Carter's negotiations with the Iranian activists failed to free them. The episode reached a climax when the United States military attempted a rescue operation off the U.S.S. Nimitz, an aircraft carrier. On April 24, 1980, Operation Eagle Claw resulted in a failed mission, the deaths of eight American servicemen and one Iranian civilian, and the destruction of two aircrafts. developed serious medical problems.
On July 27, 1980, the former shah died; then in September of 1980, Iraqi President Saddam Hussein launched an invasion of Iran. These two events led the Iranian government to enter into negotiations with the U.S., with Algeria acting as a mediator. The 52 remaining hostages were formally released into United States custody on January 20, 1981, the day after the signing of the Algiers Accords, a deal brokered by Algeria between America and Iran, just minutes after the new American president Ronald Reagan was sworn into office.
The release of the hostages
The fifty-two American hostages return from Iran in January 1981. They had been held for 444 days.
Aftermath
In Iran, the taking of hostages was widely seen as an act of resistance against U.S. influence in Iran, its attempts to undermine the Iranian Revolution, and its longstanding support of Shah Pahlavi of Iran, recently overthrown by the revolution. In the United States, the hostage situation was seen as an outrage that violated international law granting diplomats immunity from arrest and diplomatic compounds' inviolability.
The crisis has also been described as the "pivotal episode" in the history of Iran–United States relations. In the United States, some political analysts believe the crisis was a major reason for U.S. President Jimmy Carter's defeat in the November 1980 presidential election.

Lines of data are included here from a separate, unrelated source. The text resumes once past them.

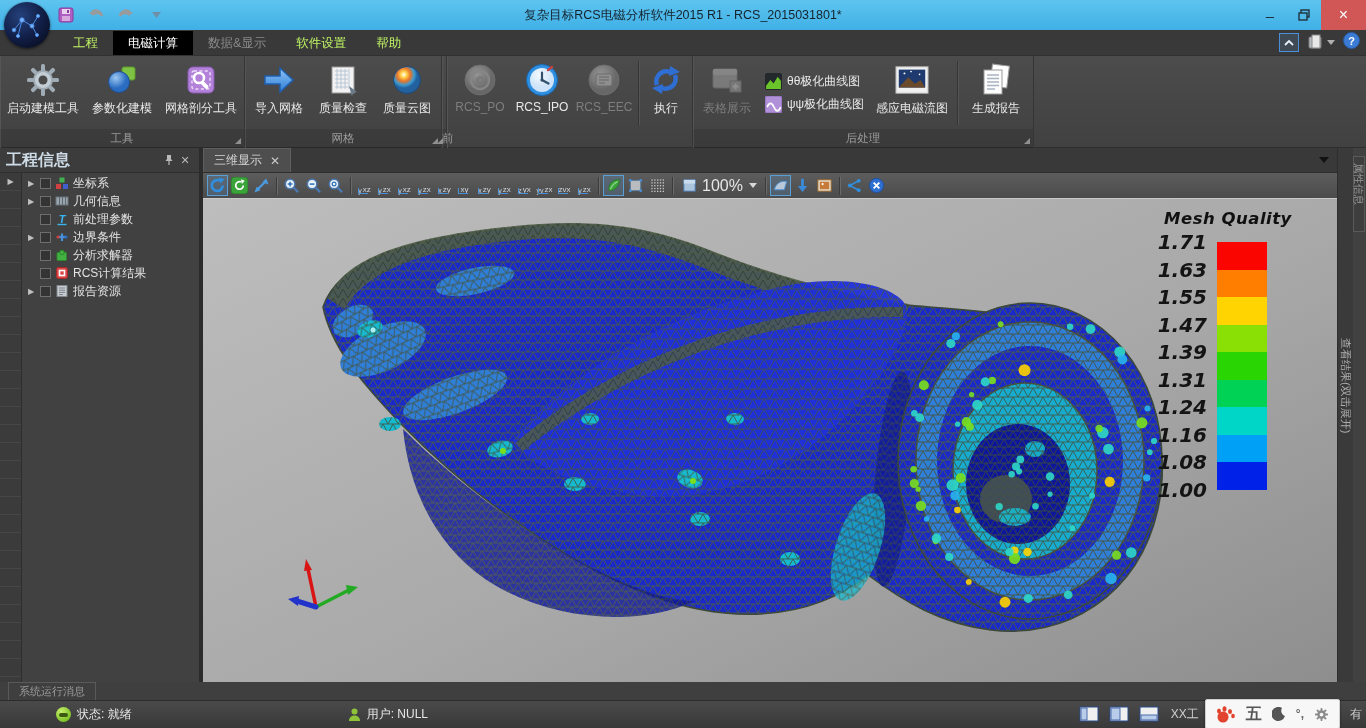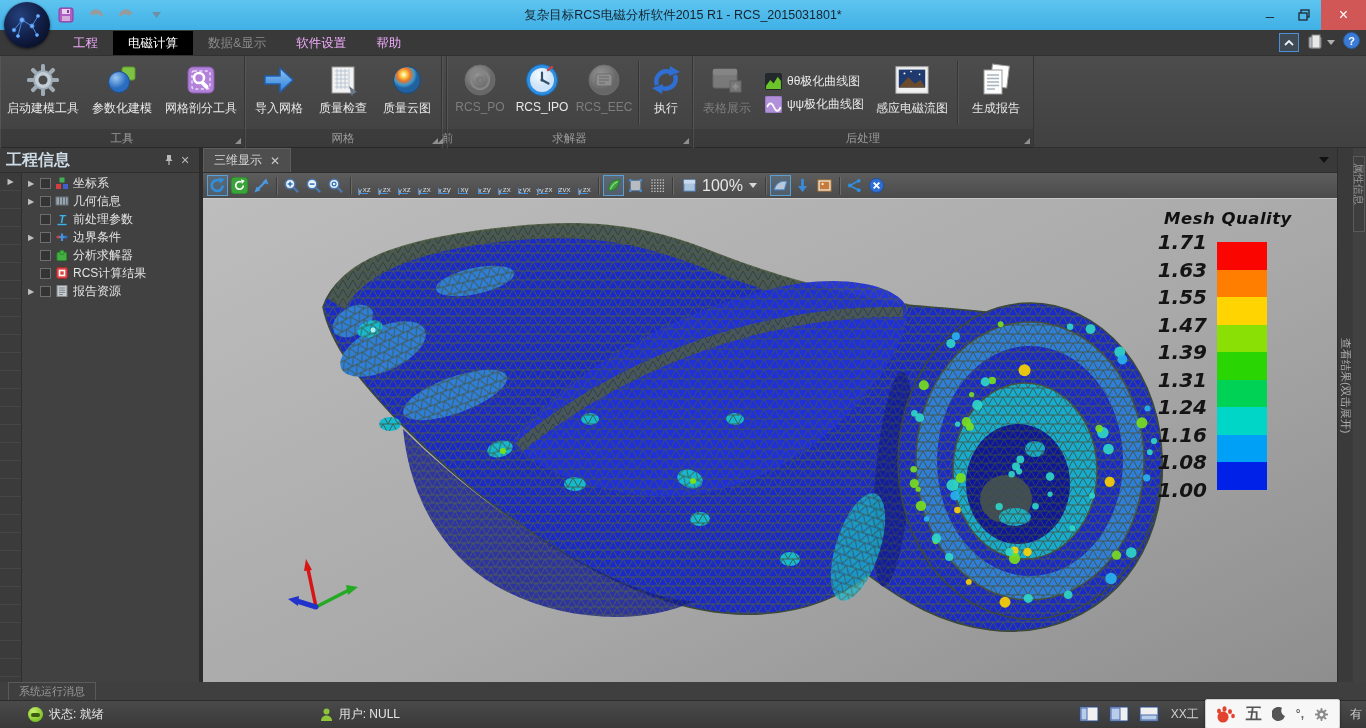--- a/index.html
+++ b/index.html
@@ -25,7 +25,7 @@
   
   .menubar { position:relative; height:26px; background:#393939; display:flex; align-items:flex-end;
     padding-left:58px; border-bottom:1px solid #313131; }
-  .mtab { height:24px; line-height:24px; padding:0 15px; font-size:12.5px; color:#f0abfc; cursor:default; }
+  .mtab { height:24px; line-height:24px; padding:0 15px; font-size:12.5px; color:#bef264; cursor:default; }
   .mtab.active { background:#000000; color:#fff; }
   .mtab.dim { color:#8a8a8a; }
   .menubar-right { position:absolute; right:6px; top:2px; display:flex; align-items:center; gap:8px; }

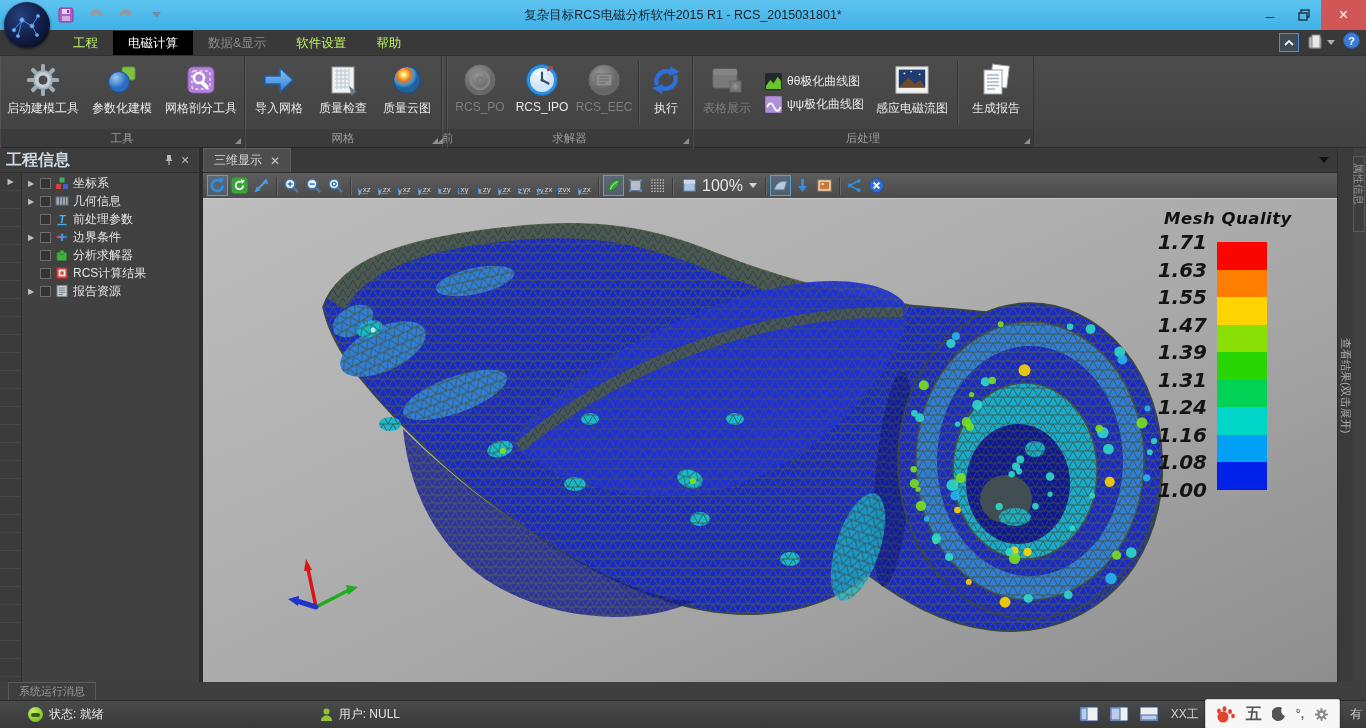--- a/index.html
+++ b/index.html
@@ -386,7 +386,6 @@
             <span class="rlbl">执行</span>
           </div>
         </div>
-        <div class="rglabel">求解器<span class="corner"></span></div>
       </div>
       <div class="rgroup">
         <div class="rrow">

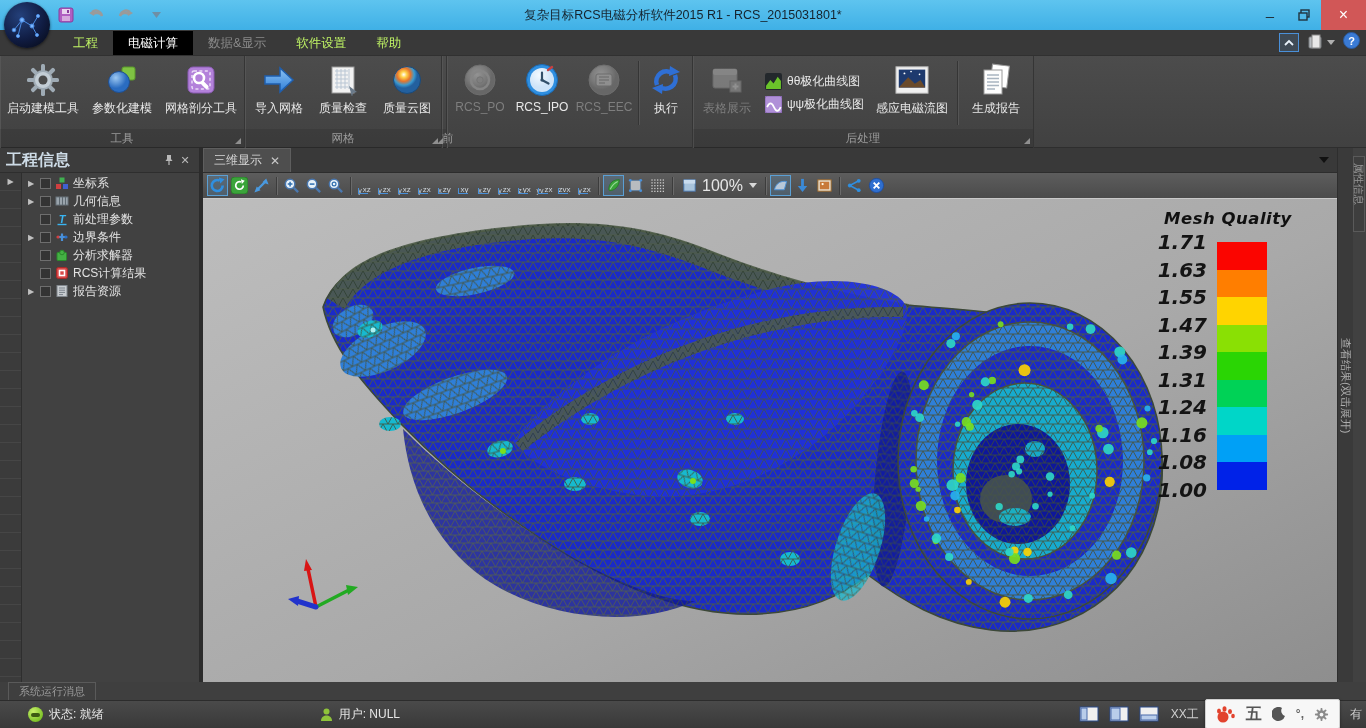--- a/index.html
+++ b/index.html
@@ -123,7 +123,7 @@
     display:flex; align-items:center; justify-content:center; z-index:6; }
   .statusbar { position:absolute; left:0; right:0; bottom:0; height:28px;
     background:linear-gradient(#4a4a4a,#393939); border-top:1px solid #2c2c2c;
-    display:flex; align-items:center; padding-left:28px; font-size:12px; color:#e6e6e6; }
+    display:flex; align-items:center; padding-left:56px; font-size:12px; color:#e6e6e6; }
   .st-ico { width:15px; height:15px; border-radius:50%; margin-right:6px;
     background:radial-gradient(circle at 35% 30%, #c8ef6a, #7fc32a 70%, #5a9a18); position:relative; }
   .st-ico::after { content:""; position:absolute; left:3px; top:6px; width:9px; height:4px;

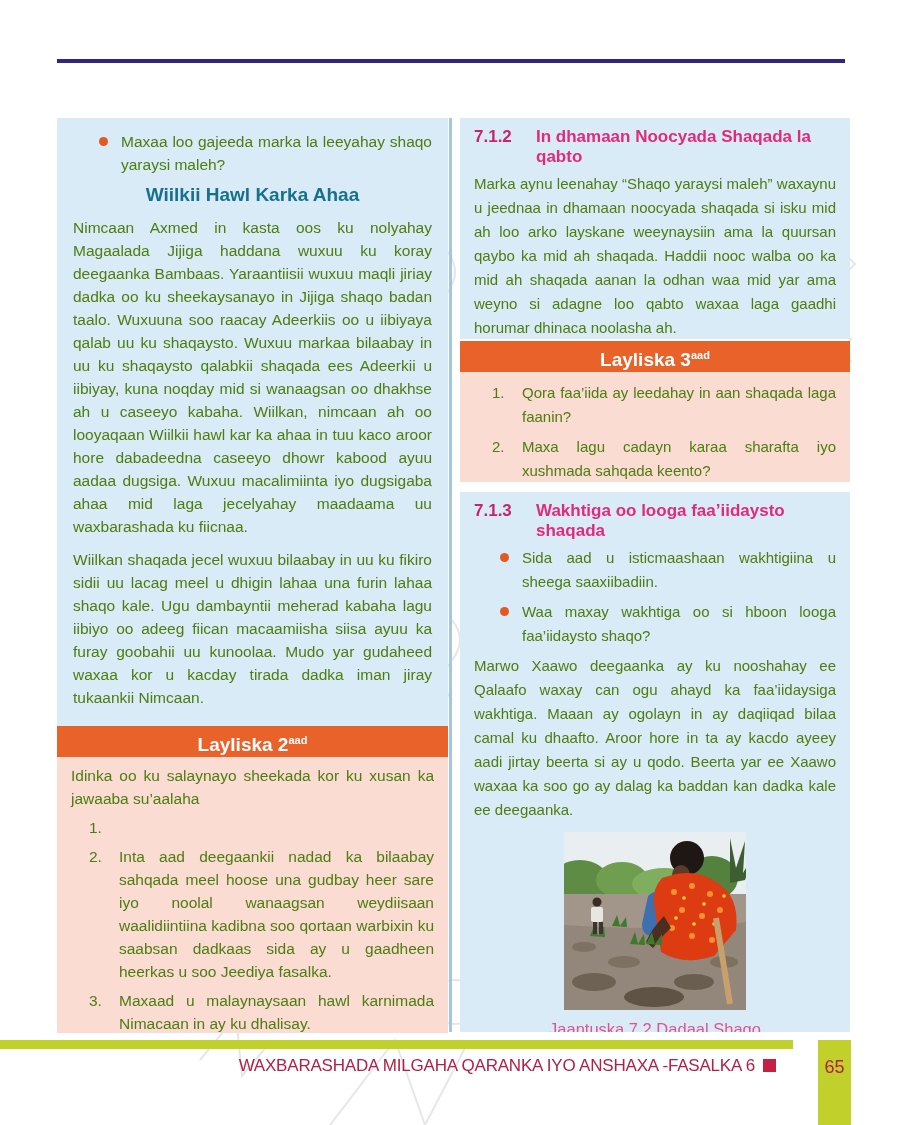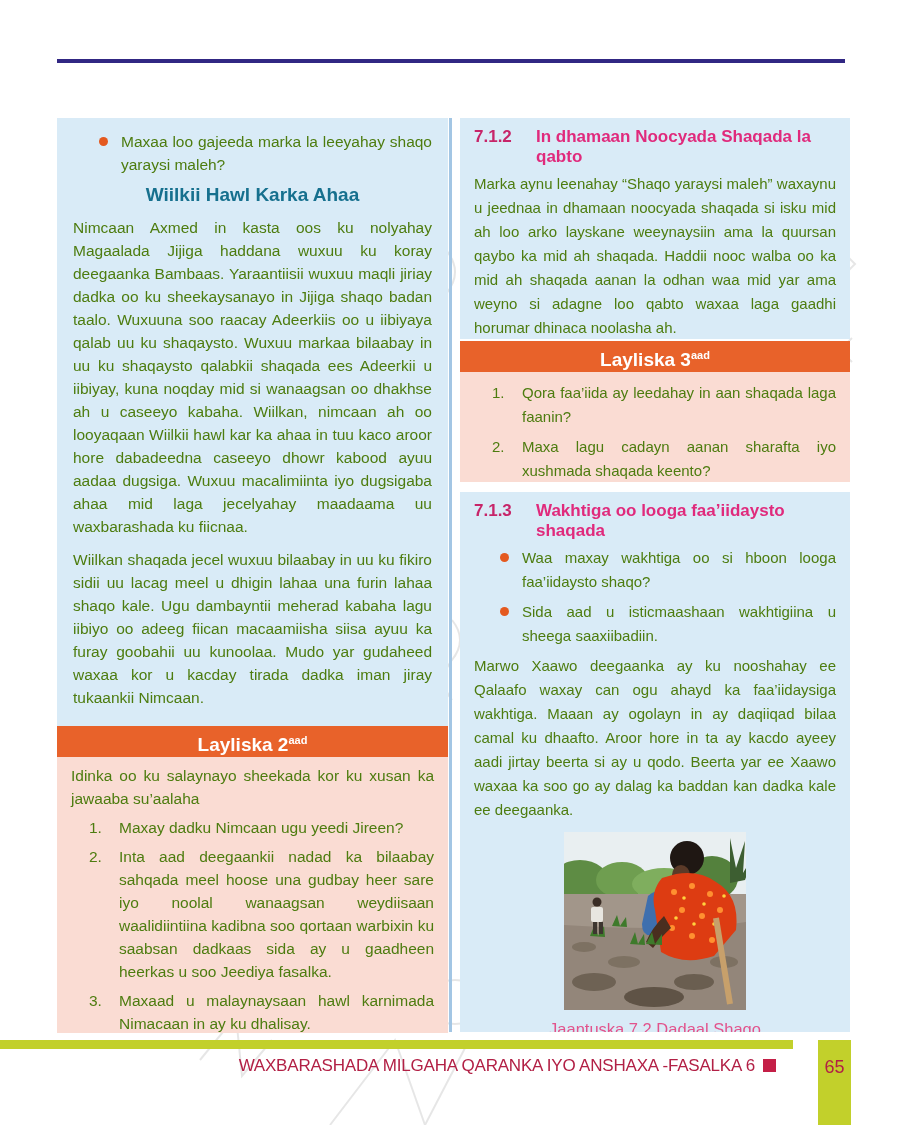--- a/index.html
+++ b/index.html
@@ -132,7 +132,7 @@
     </div>
     <div class="num-item">
       <span class="body-text num">2.</span>
-      <span class="body-text itx">Maxa lagu  cadayn aanan sharafta iyo xushmada shaqada keento?</span>
+      <span class="body-text itx">Maxa lagu  cadayn karaa sharafta iyo xushmada sahqada keento?</span>
     </div>
   </div>
 

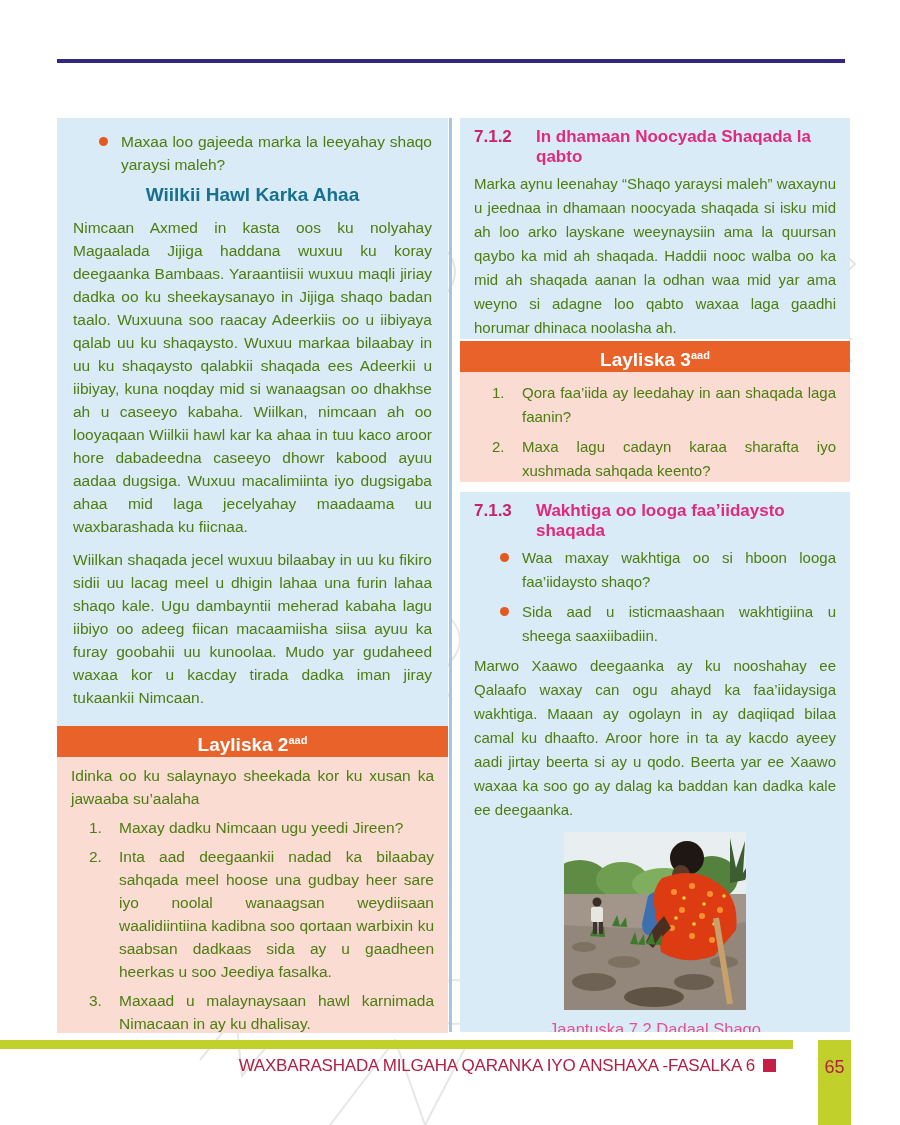--- a/index.html
+++ b/index.html
@@ -143,11 +143,11 @@
     </div>
     <div class="bullet-row">
       <span class="dot"></span>
-      <span class="body-text">Waa maxay wakhtiga oo si hboon looga faa’iidaysto shaqo?</span>
+      <span class="body-text">Sida aad u isticmaashaan wakhtigiina u sheega saaxiibadiin.</span>
     </div>
     <div class="bullet-row">
       <span class="dot"></span>
-      <span class="body-text">Sida aad u isticmaashaan wakhtigiina u sheega saaxiibadiin.</span>
+      <span class="body-text">Waa maxay wakhtiga oo si hboon looga faa’iidaysto shaqo?</span>
     </div>
     <p class="body-text" style="margin:2px 0 0 0">Marwo Xaawo deegaanka ay ku nooshahay ee Qalaafo waxay can ogu  ahayd ka faa’iidaysiga wakhtiga. Maaan ay ogolayn in ay daqiiqad bilaa camal ku dhaafto. Aroor hore in ta ay kacdo ayeey aadi jirtay beerta si ay u qodo. Beerta yar ee Xaawo waxaa ka soo go ay dalag ka baddan kan dadka kale ee deegaanka.</p>
 

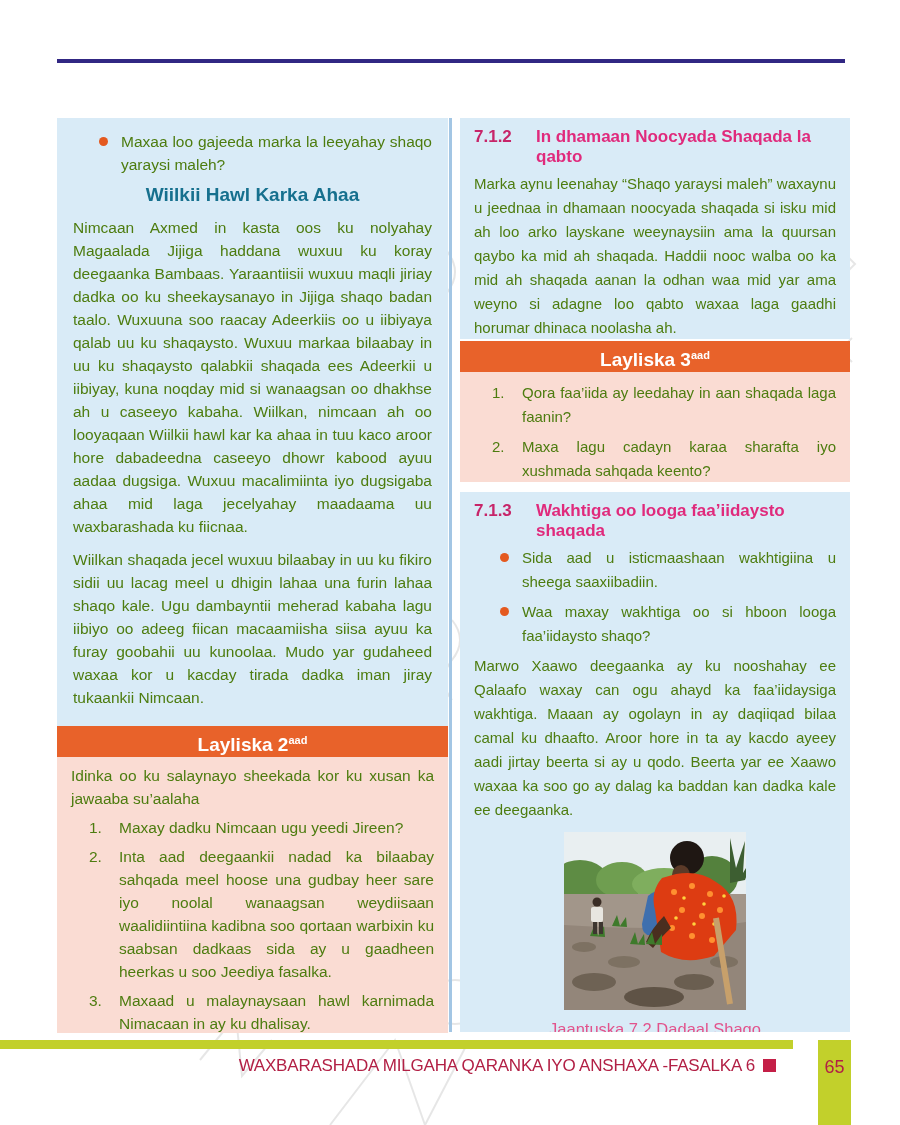--- a/index.html
+++ b/index.html
@@ -101,7 +101,6 @@
     <div class="body-text">Idinka oo ku salaynayo sheekada kor ku xusan ka jawaaba su’aalaha</div>
     <div class="num-item">
       <span class="body-text num">1.</span>
-      <span class="body-text itx">Maxay dadku Nimcaan ugu yeedi Jireen?</span>
     </div>
     <div class="num-item">
       <span class="body-text num">2.</span>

In Iran, the crisis strengthened the prestige of the Ayatollah Khomeini and the political power of those who supported theocracy and opposed any normalization of relations with the West. The crisis also marked the beginning of U.S. legal action, or economic sanctions, against Iran, which further weakened economic ties between Iran and the United States.
The hostage situation, in some respects, was unsuccessful for the Islamic Republic. Iran lost international support for its war against Iraq, and the settlement was considered almost wholly favorable to the United States since it did not meet any of Iran's original demands. However, the crisis strengthened both anti-Iranian (and more broadly, anti-Islamic) sentiment in the U.S. and anti-American sentiment in Iran.